WHAT YOU HAVE TO DO – A verbatim copy of the records below, pictures omitted, is the task.

[AVAILABLE DATA — start]

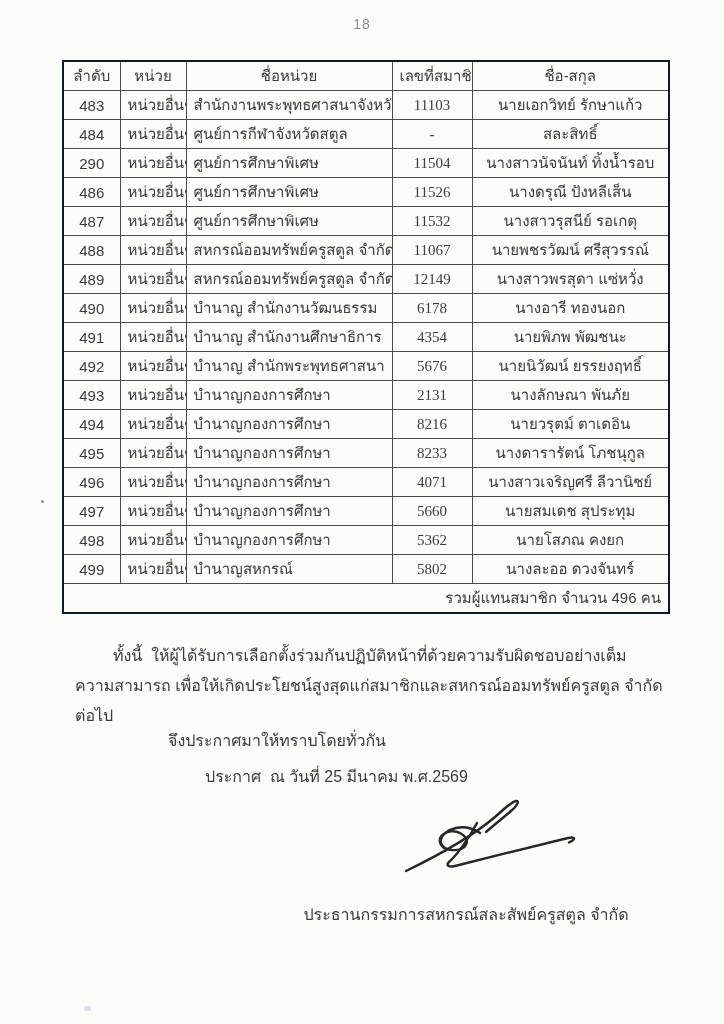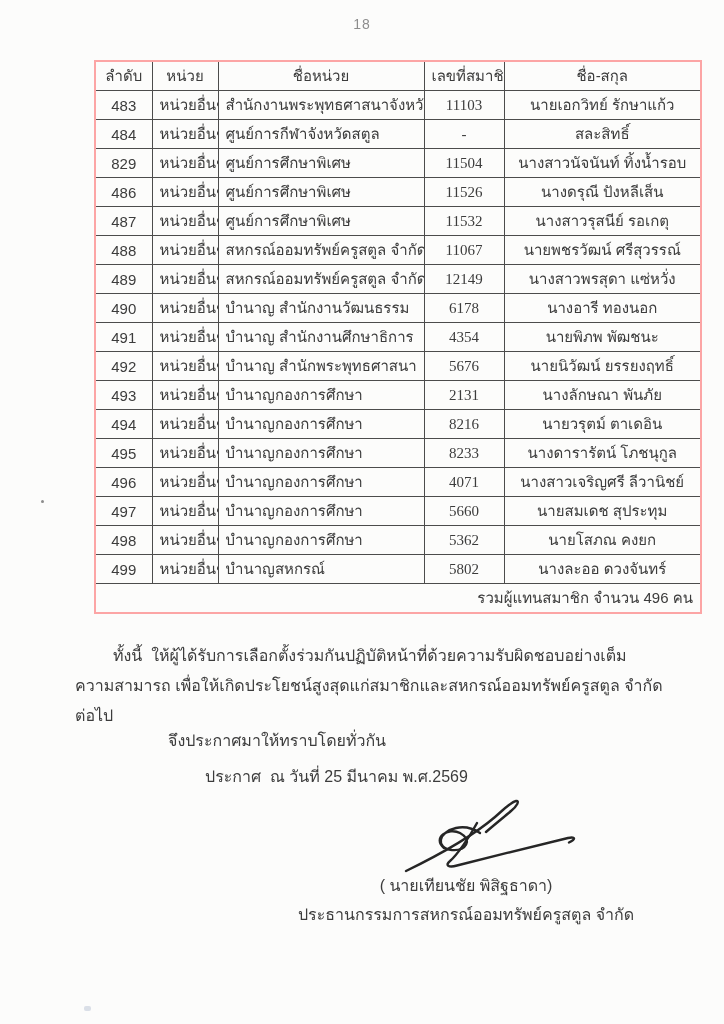"ลำดับ" table.members-table { border: 2px solid #fca5a5 -> 2px solid #0f172a; margin-left: 32px -> none }
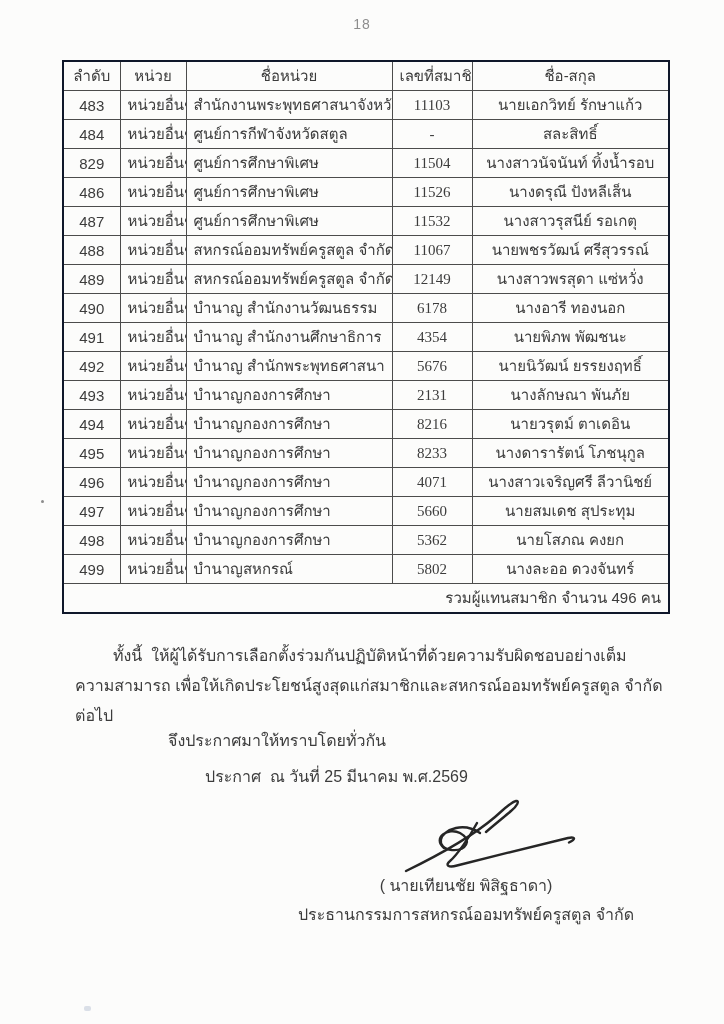"829" td.col-no { text: 829 -> 290 }
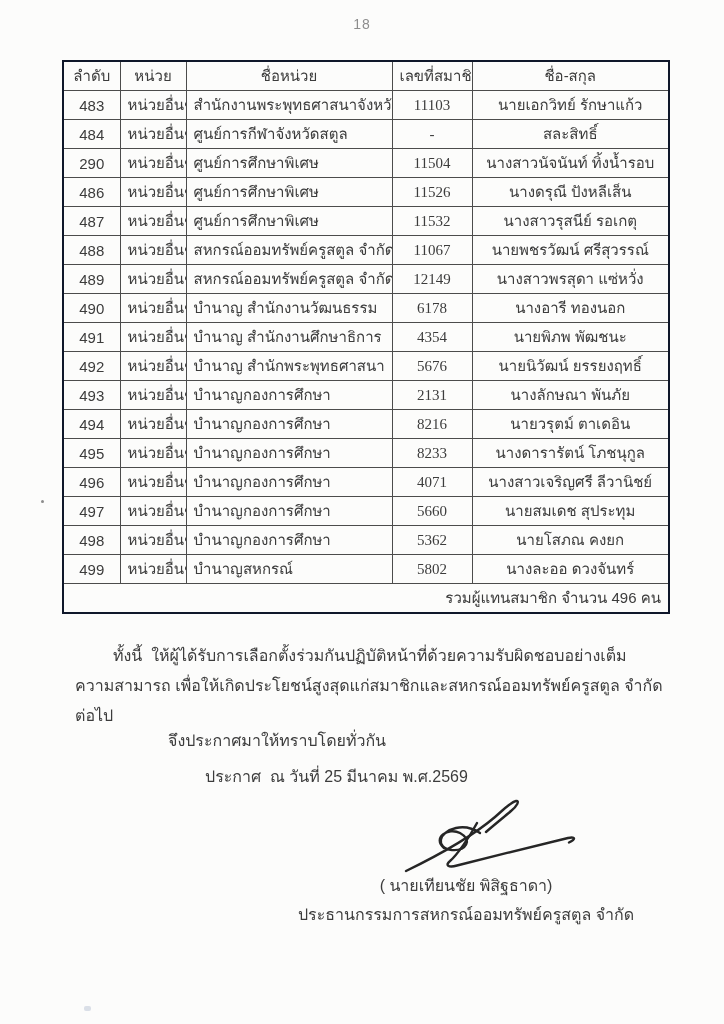"( นายเทียนชัย พิสิฐธาดา)" div.signer-name { html: <div>( นายเทียนชัย พิสิฐธาดา)</div> -> none }
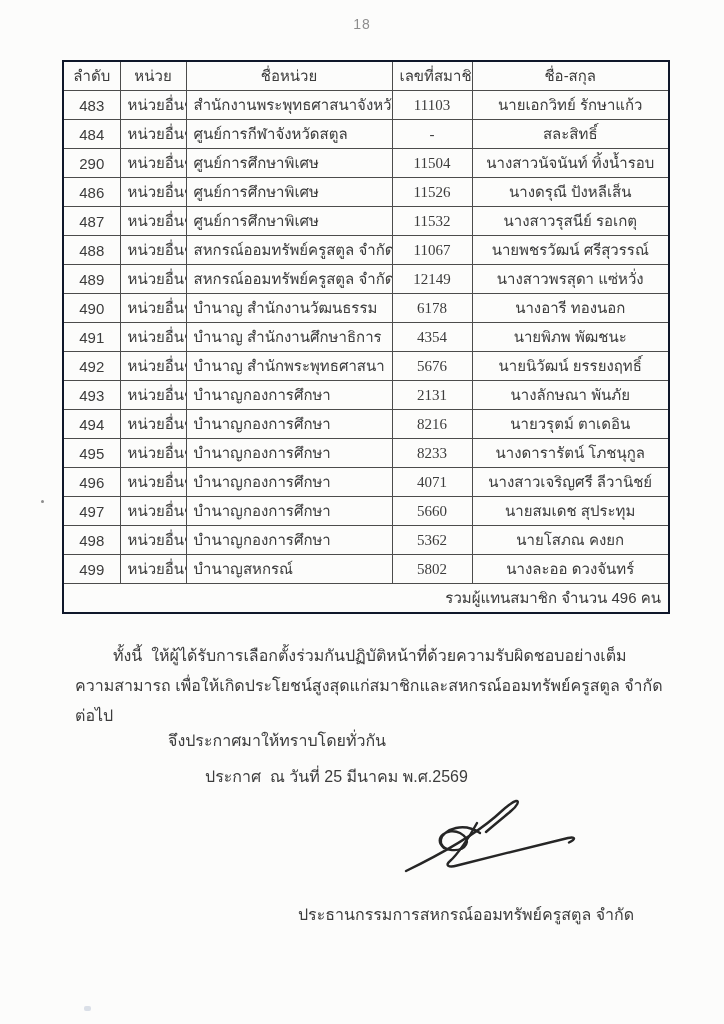"ประธานกรรมการสหกรณ์ออมทรัพย์ครูสตูล" div.signer-title { text: ประธานกรรมการสหกรณ์ออมทรัพย์ครูสตูล -> ประธานกรรมการสหกรณ์สละสัพย์ครูสตูล }
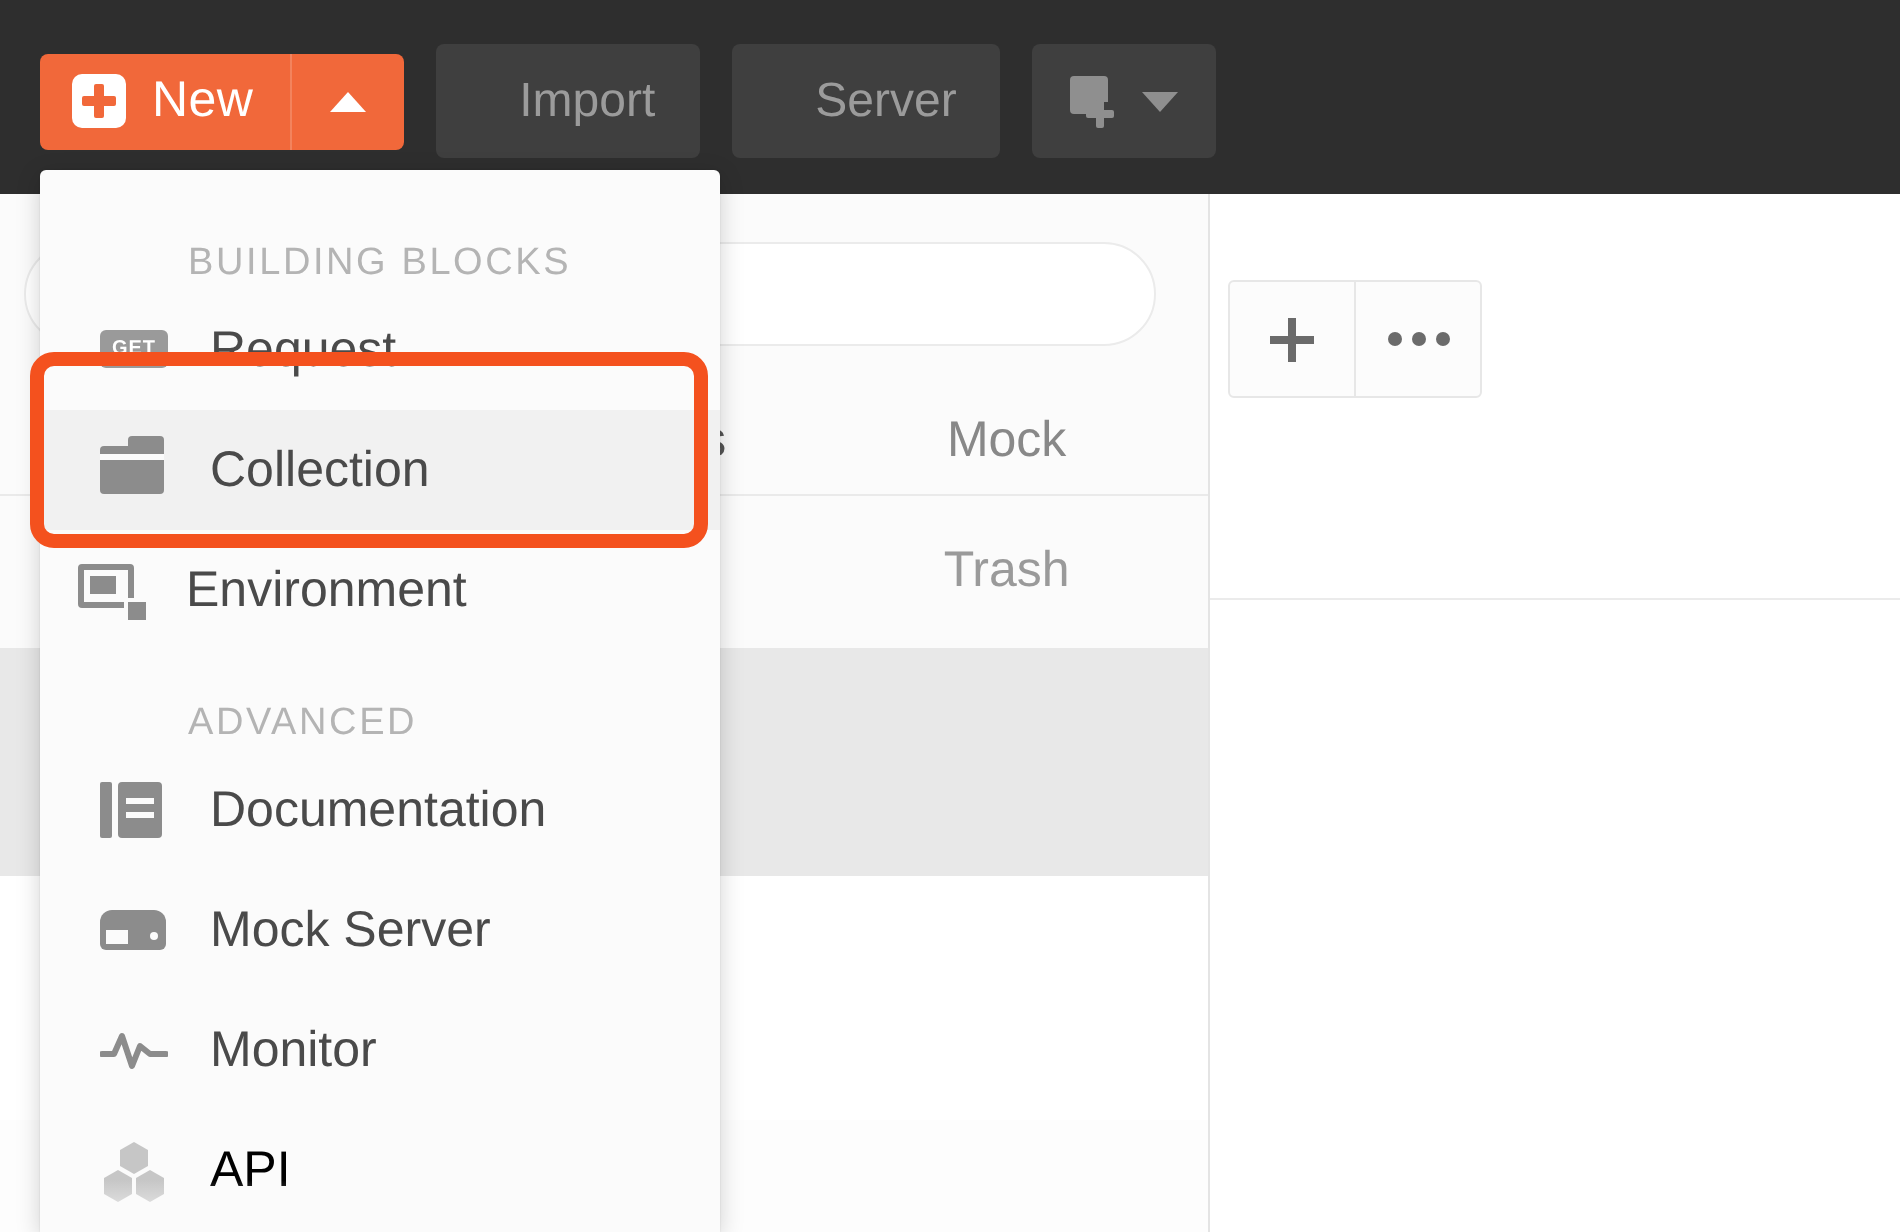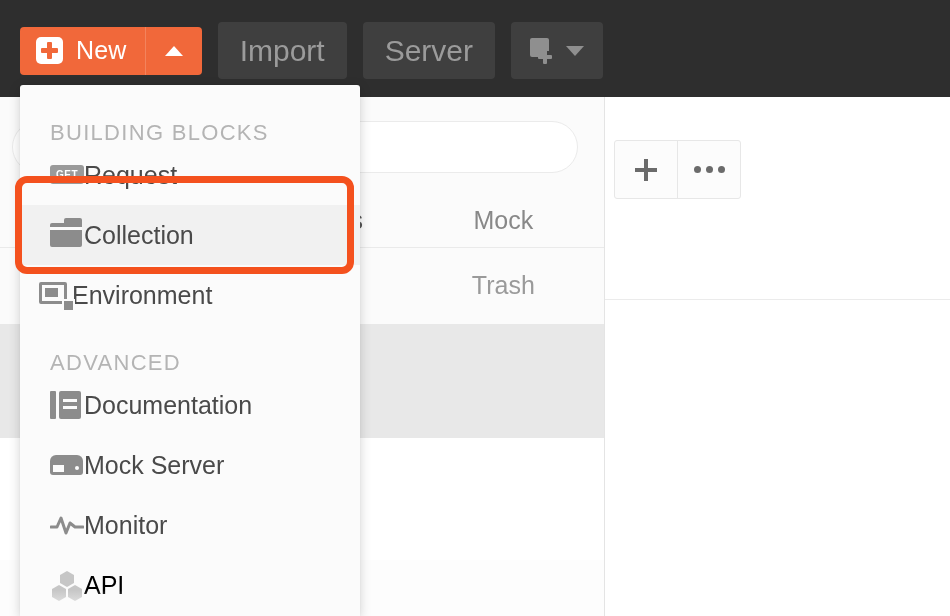"Import" .tool-btn .tool-label { font-size: 30px -> 24px; margin-left: none -> 20px }
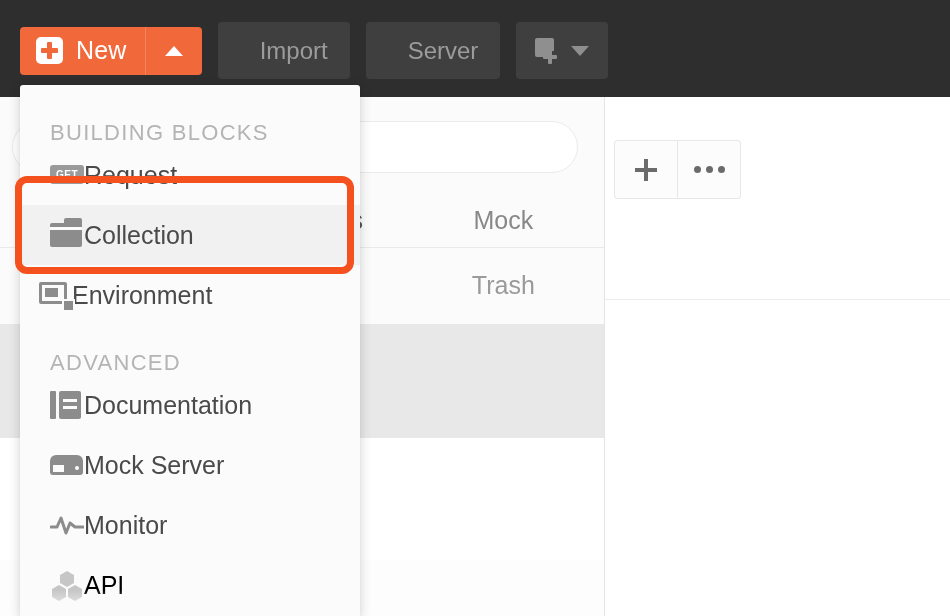"BUILDING BLOCKS" .menu-section-title { font-size: 22px -> 19px; margin-left: none -> 44px }
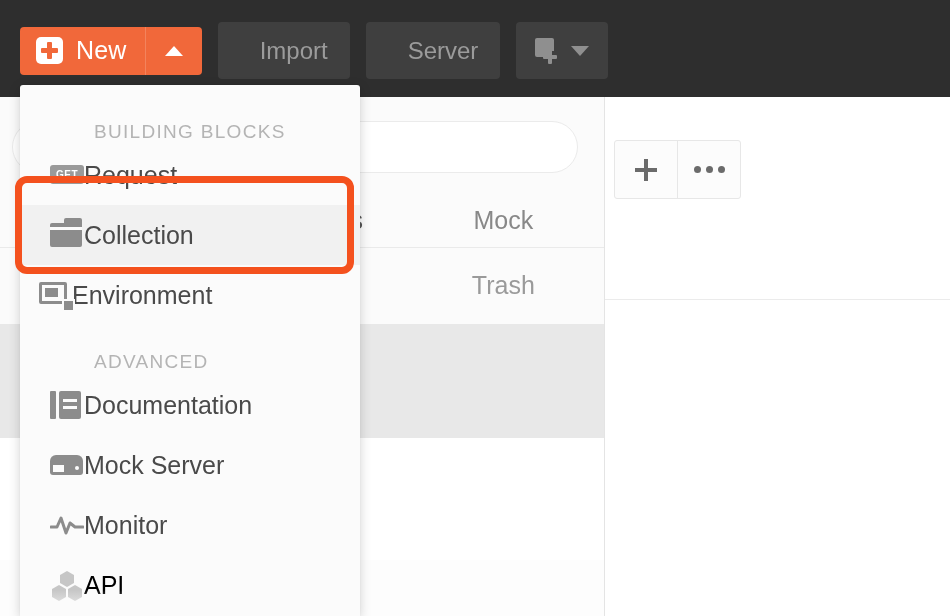"GET" .menu-item { gap: none -> 21px }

[AVAILABLE DATA — finish]

EXERCISE SOLUTION –
"ลำดับ" table.members-table { border: 2px solid #fca5a5 -> 2px solid #0f172a; margin-left: 32px -> none }
"829" td.col-no { text: 829 -> 290 }
"( นายเทียนชัย พิสิฐธาดา)" div.signer-name { html: <div>( นายเทียนชัย พิสิฐธาดา)</div> -> none }
"ประธานกรรมการสหกรณ์ออมทรัพย์ครูสตูล" div.signer-title { text: ประธานกรรมการสหกรณ์ออมทรัพย์ครูสตูล -> ประธานกรรมการสหกรณ์สละสัพย์ครูสตูล }
"Import" .tool-btn .tool-label { font-size: 30px -> 24px; margin-left: none -> 20px }
"BUILDING BLOCKS" .menu-section-title { font-size: 22px -> 19px; margin-left: none -> 44px }
"GET" .menu-item { gap: none -> 21px }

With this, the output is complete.